Exercise is a replacement for levels of activity our distant ancestors achieved through survival activities.  We used to need to hunt and gather, to build shelter, protect our families, and to travel long distances by foot.  Modern life has made these activities largely unnecessary, so we have invented ‘exercise’.  Our distant ancestors, however, partook in one form of activity that exists today, and has existed in many different species for many years; play.  We adapted play to our modern lifestyle and sport was born.  Sport, or play, is the key to our new motivation.


We all need heroes or role models to look up to.  As children, we often look to athletes as role models, as someone to model ourselves after, to make us work harder and excel in sports as well as other areas of our lives.  When we grow into adulthood, we often continue to admire sports figures.  We devote chunks of our time and energy into our fanaticism, all while letting our own athleticism slip away.  This is our mistake, our wrong turn on the path to health and happiness.  We stop playing.

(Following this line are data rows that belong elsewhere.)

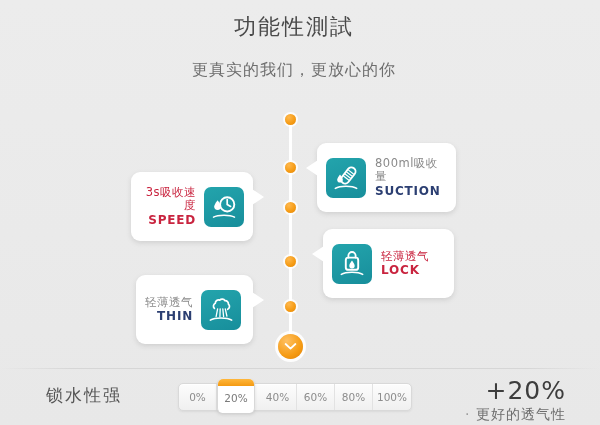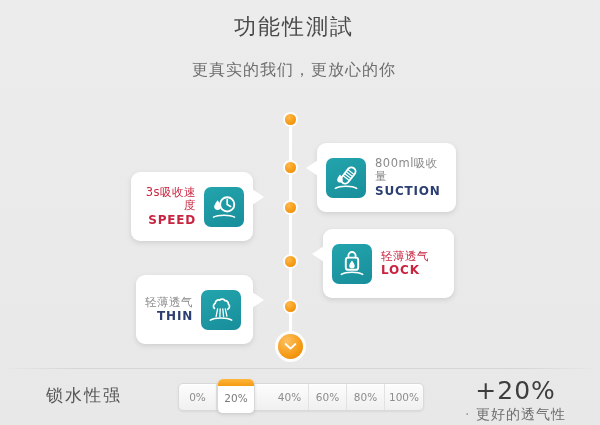--- a/index.html
+++ b/index.html
@@ -183,37 +183,37 @@
     border-right: 1px solid #e2e2e2;
     box-sizing: border-box;
   }
   .seg-item:last-child { border-right: none; }
   .seg-item.active {
     color: #7a7a7a;
     background: #ffffff;
     border-radius: 5px;
     border-right: 1px solid #d8d8d8;
     border-left: 1px solid #d8d8d8;
-    margin: -5px 16px -3px 0;
+    margin: -5px 4px -3px 0;
     padding-top: 4px;
     box-shadow: 0 2px 3px rgba(140,140,140,0.25);
     z-index: 2;
   }
   .seg-item.active::before {
     content: "";
     position: absolute;
     left: 0; right: 0; top: 0;
     height: 7px;
     background: linear-gradient(180deg, #ffb73c 0%, #f49a12 100%);
     border-radius: 5px 5px 0 0;
   }
   .result {
     position: absolute;
     right: 34px; top: 8px;
-    text-align: center;
+    text-align: right;
   }
   .result .big {
     font-size: 25px;
     color: #3d3d3d;
     line-height: 28px;
     letter-spacing: 1px;
   }
   .result .small {
     font-size: 14px;
     color: #6e6e6e;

The excitement we feel when watching one of our favorite sports teams or athletes compete is little compared to the feeling of our own involvement in competition.  The ‘butterflies’ prior to competition, the level of unparalleled focus during competition and the feeling of satisfaction after playing your hardest and knowing you performed to the best of your ability are rarely felt by many of us after childhood.  These feelings of accomplishment and involvement are important for health and happiness.  The athlete inside of us demands increased performance each time we compete and this is our new motivation, our source of drive.

Exercise is Dead

Exercise is an activity for regular people.  Exercise is regular people’s modern day replacement for survival activities of the past.  Exercise is their means to an end they know they need, but have no real desire to achieve.  Health alone is rarely a motivator.  We, as athletes, do not exercise.  Athletes train.

The difference may be undetectable to some, but training is worlds apart from exercising.  Training involves a focus, a drive, a desire that is fueled by the need for performance, for victory.  Training allows you to achieve feats you never thought possible and acquire confidence that carries over to all other aspects of your life.  Our natural competitiveness makes getting to the gym after a stressful, tiresome day a no-brainer, a non-decision.  We’re already there.  We’re athletes.  We train.

Becoming an Athlete

We, as adults, sit and remember the games we played as children and file these memories away, not realizing we could capture that excitement all over again.  There are recreational leagues for many sports and many age groups.  If we feel we’re not in shape to begin playing in a local league, our time in the gym should be focused on regaining the athleticism needed to compete at the most basic level, while adding sport-specific practice (i.e. shooting baskets for basketball) as part of our routine.  Once able to join the games, our training focus shifts to increasing performance for our sport and position.  Training continues as long as we improve, and for as long as we continue to play at any level.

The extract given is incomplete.